YeahRight, we longtime criminal lawyers sometimes think we've got society and the justice system "wired" because of how long we've been involved in it. Hell, I've been to visit people on San Quentin's Death Row, and not just once. You should try that experience one time, if you want to see what an oppressive, scary, grim environment feels like.

But you've made me aware of a "bigger picture" connection I failed to make. And I DON'T think the gangsta "culture" gave rise to today's NBA. I think that to a large extent it was the other way around. I just never thought about it in the right light, or put it all together, until now.


Baseball History Nut

posted on Jan, 14 2006 @ 01:15 PM
You're more than welcome, and I appreciate the feedback.

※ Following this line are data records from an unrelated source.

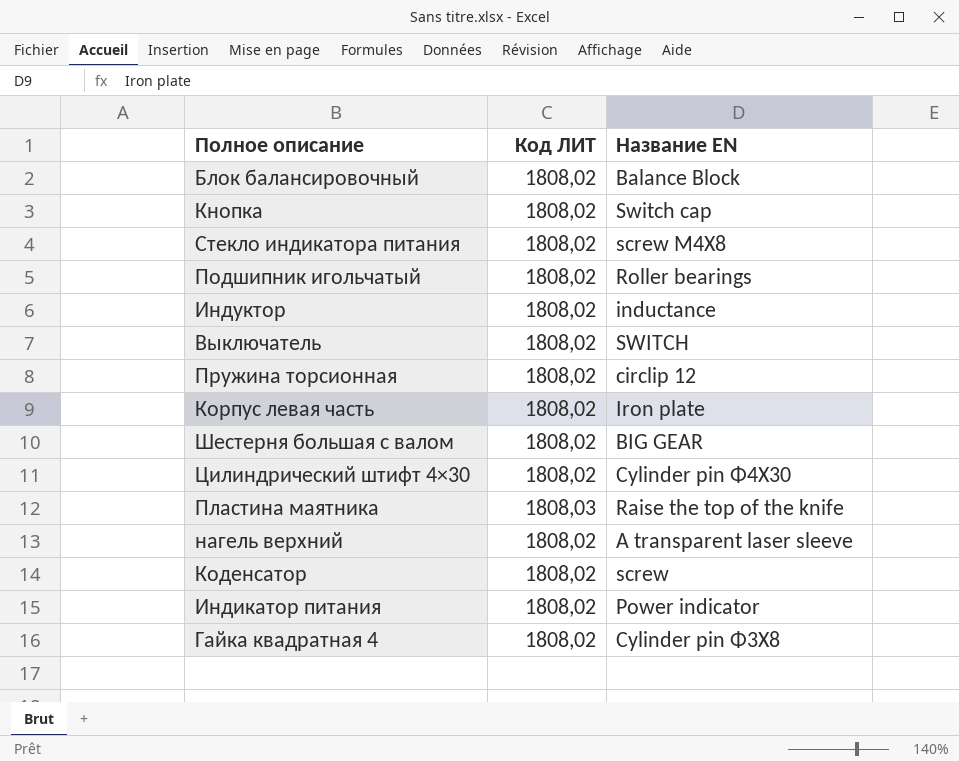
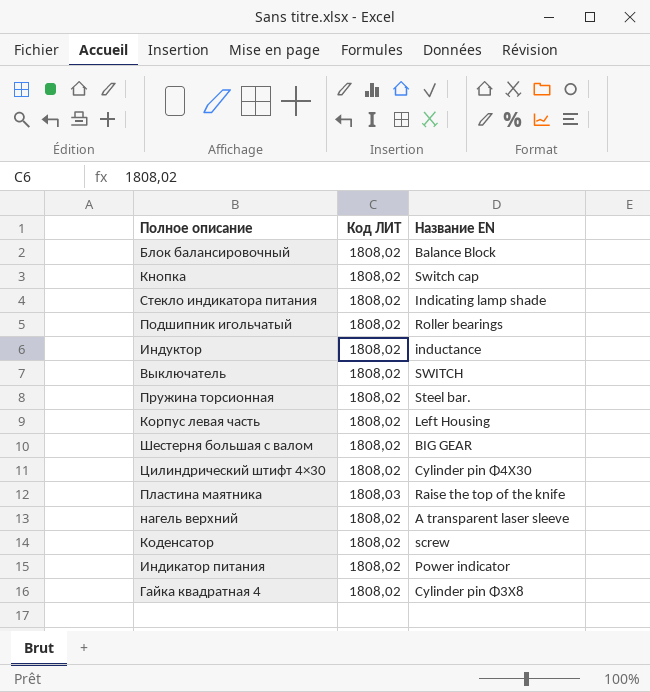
Стекло индикатора питания | Название EN: screw M4X8 -> Indicating lamp shade
Пружина торсионная | Название EN: circlip 12 -> Steel bar.
Корпус левая часть | Название EN: Iron plate -> Left Housing

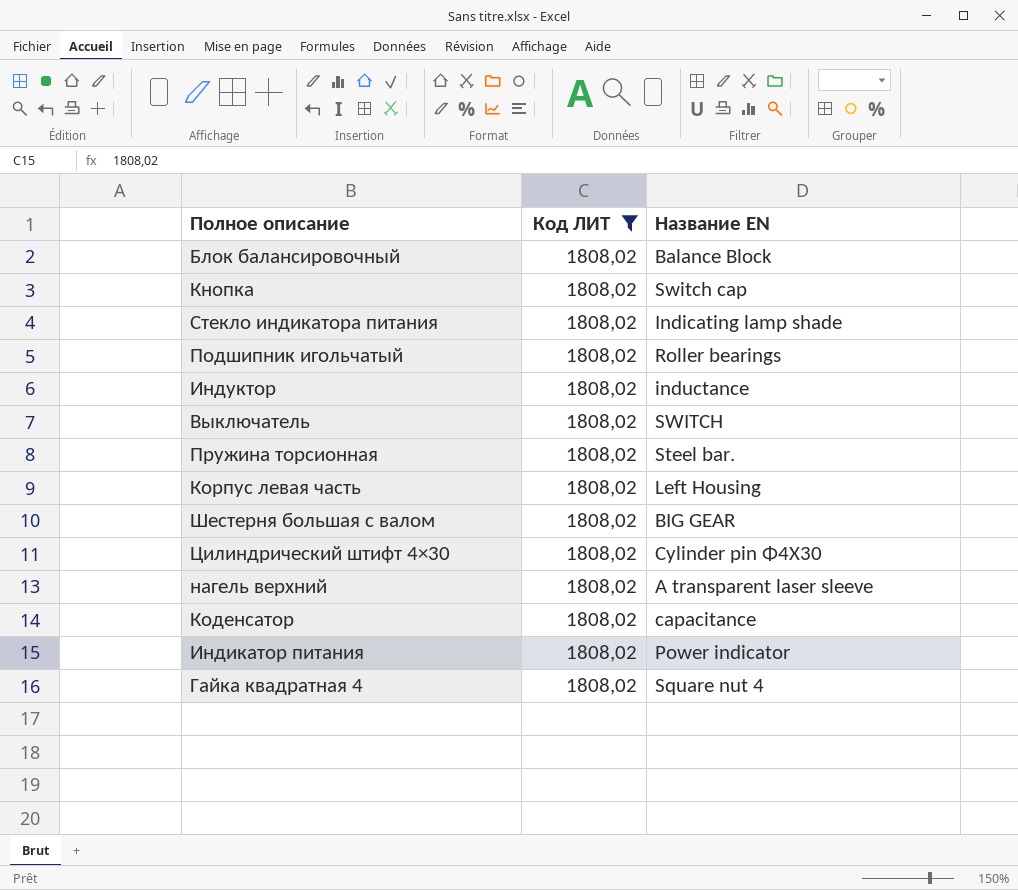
filter: none -> Код ЛИТ = 1808,02
Коденсатор | Название EN: screw -> capacitance
Гайка квадратная 4 | Название EN: Cylinder pin Φ3X8 -> Square nut 4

Sorry it brought up an unpleasant memory, but I'm sure you realize you did your job and you aren't responsible for a judge's (and prosecutor's) mistake.

I'm not sure what we can do other than raise our own children to understand what respect really means, and not glorify the unglorifiable (if that's a word). Unfortunately, they'll still have to make their way in a world that won't always value the same things. One of the lessons I try to teach my son is that the only person you really need respect from is you. Don't ever give someone else the kind of power over you where you feel the need to do something stupid, or out of character, for their "respect". The ones worthy of your respect will be the ones respecting your doing the right thing. And it IS hard. If it was easy, everyone would always do it. Think about who you're trying to impress. Screw 'em. They're not worth it.

I don't think we're going to fix this one today. But it's nice to know somebody else sees the connection.

posted on Jan, 16 2006 @ 03:29 PM
yeahright, you've made some good points here. For me personally, though, it's got to do with my team, they haven't been doing all that well since the departure of Stockton and Malone, but seem to be putting together at least a playoff team this year. Call me a fair-weather fan, but I don't really follow the league that much when I don't get to see the Jazz, and that can be few and far between when they aren't playing well.

Another note, I remember when new TV contracts came up a few years back, soem were saying (I think it may have been Barkley) that having too many games on TV would hurt the league. That could also be a part of what is happening to the popularity of the league.